Seit Jahrzehnten geht die Biomasse und der Artenreichtum bei Insekten zurück. Eine Zwischenbilanz des Projektes "Insekta" zeigt: Der Trend lässt sich anscheinend auch wieder umkehren.
Erfurt (dpa/th) - Thüringens Umweltminister Tilo Kummer (BSW) sieht Erfolge beim Insektenschutz. Vier Jahre nach Start des Projekts "Insekta" zeigten erste wissenschaftliche Monitoring-Ergebnisse auf den Projektflächen eine deutliche Zunahme von Wildbienen und Tagfaltern, teilte das Umweltministerium mit. "Mit dem Schutz der Insekten stärken wir die Bestäubungsleistung in der Landwirtschaft und verbessern die Lebensbedingungen bedrohter Feld- und Wiesenvögel wie Grauammer und Feldlerche", sagte Thüringens Umweltminister Kummer.

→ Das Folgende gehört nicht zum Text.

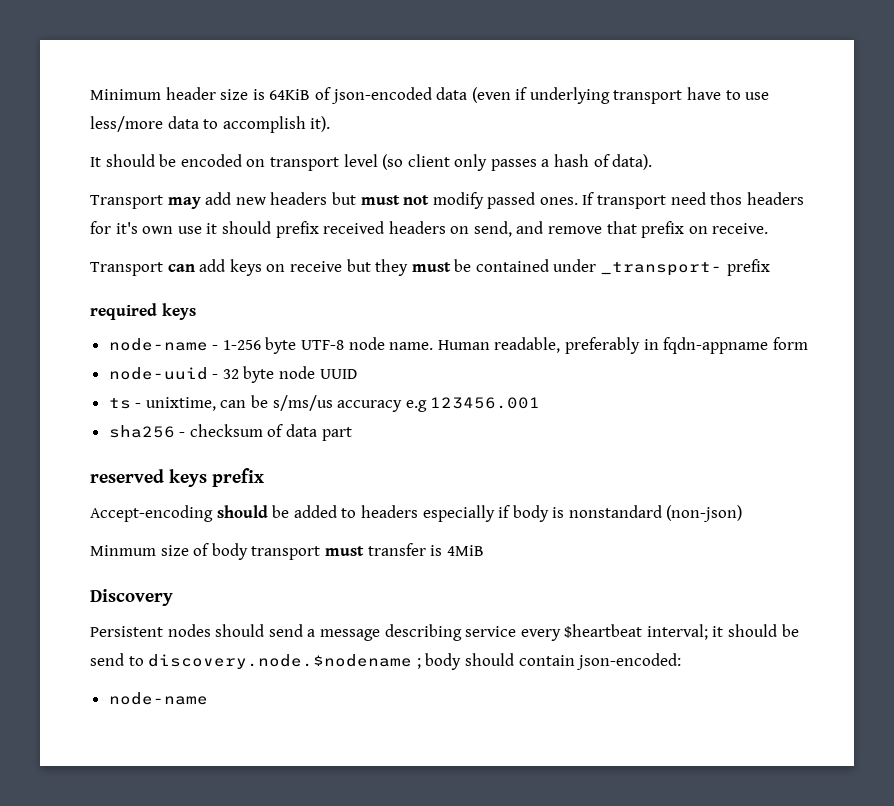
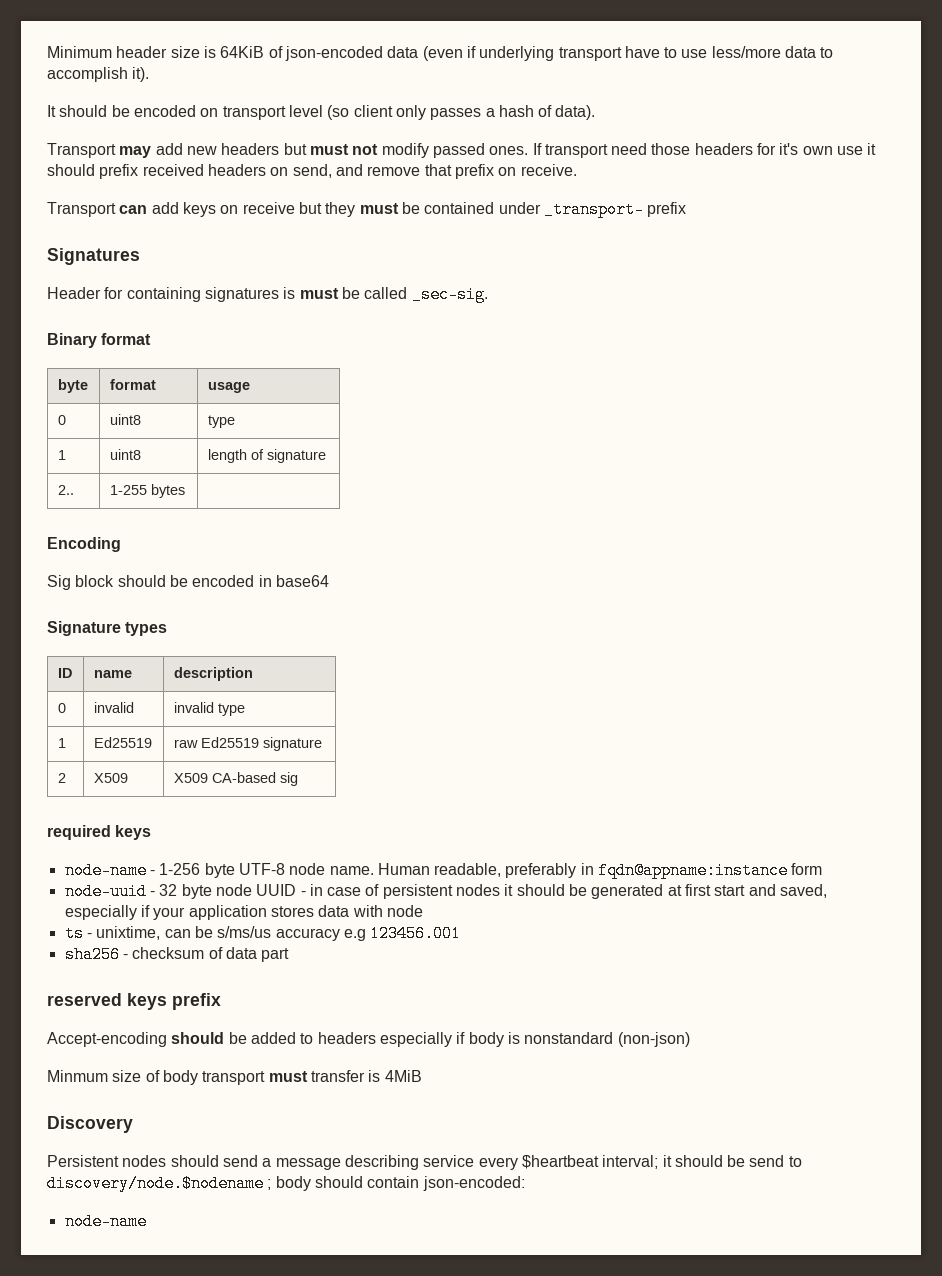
- If transport need thos headers for it's own use it should prefix received headers on send, and remove that prefix on receive.
+ If transport need those headers for it's own use it should prefix received headers on send, and remove that prefix on receive.
+ Signatures
+ Header for containing signatures is must be called _sec-sig.
+ Binary format
+ byte | format | usage
+ 0 | uint8 | type
+ 1 | uint8 | length of signature
+ 2.. | 1-255 bytes |
+ Encoding
+ Sig block should be encoded in base64
+ Signature types
+ ID | name | description
+ 0 | invalid | invalid type
+ 1 | Ed25519 | raw Ed25519 signature
+ 2 | X509 | X509 CA-based sig
- Human readable, preferably in fqdn-appname form
+ Human readable, preferably in fqdn@appname:instance form
- node-uuid - 32 byte node UUID
+ node-uuid - 32 byte node UUID - in case of persistent nodes it should be generated at first start and saved, especially if your application stores data with node
- Persistent nodes should send a message describing service every $heartbeat interval; it should be send to discovery.node.$nodename ; body should contain json-encoded:
+ Persistent nodes should send a message describing service every $heartbeat interval; it should be send to discovery/node.$nodename ; body should contain json-encoded:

Hintergrund für das Projekt ist ein massiver Rückgang der Insektenarten und ihrer Biomasse. Das Projekt soll den Angaben nach zeigen, dass sich der seit Jahrzehnten bestehende Trend mit einfachen Maßnahmen umkehren lasse. "Die ersten Monitoring-Ergebnisse auf den Projektflächen bestätigen diesen Ansatz", hieß es in der Mitteilung des Ministeriums.
Blühflächen aufgewertet
Für das Projekt wurden unter anderem Blühflächen, artenreiche Ränder und weitere strukturreiche Lebensräume geschaffen sowie kommunale Grünflächen ökologisch aufgewertet. Ziel sei es, das bis 2028 insgesamt 625 Hektar mit solchen Maßnahmen gestaltet werden. Mehr als die Hälfte sei realisiert. "Ergänzend werden Kommunen und weitere Akteure zur Reduzierung von Lichtverschmutzung beraten, etwa durch den Einsatz insektenfreundlicher Leuchtmittel und abschirmender Beleuchtungsvarianten", so das Ministerium.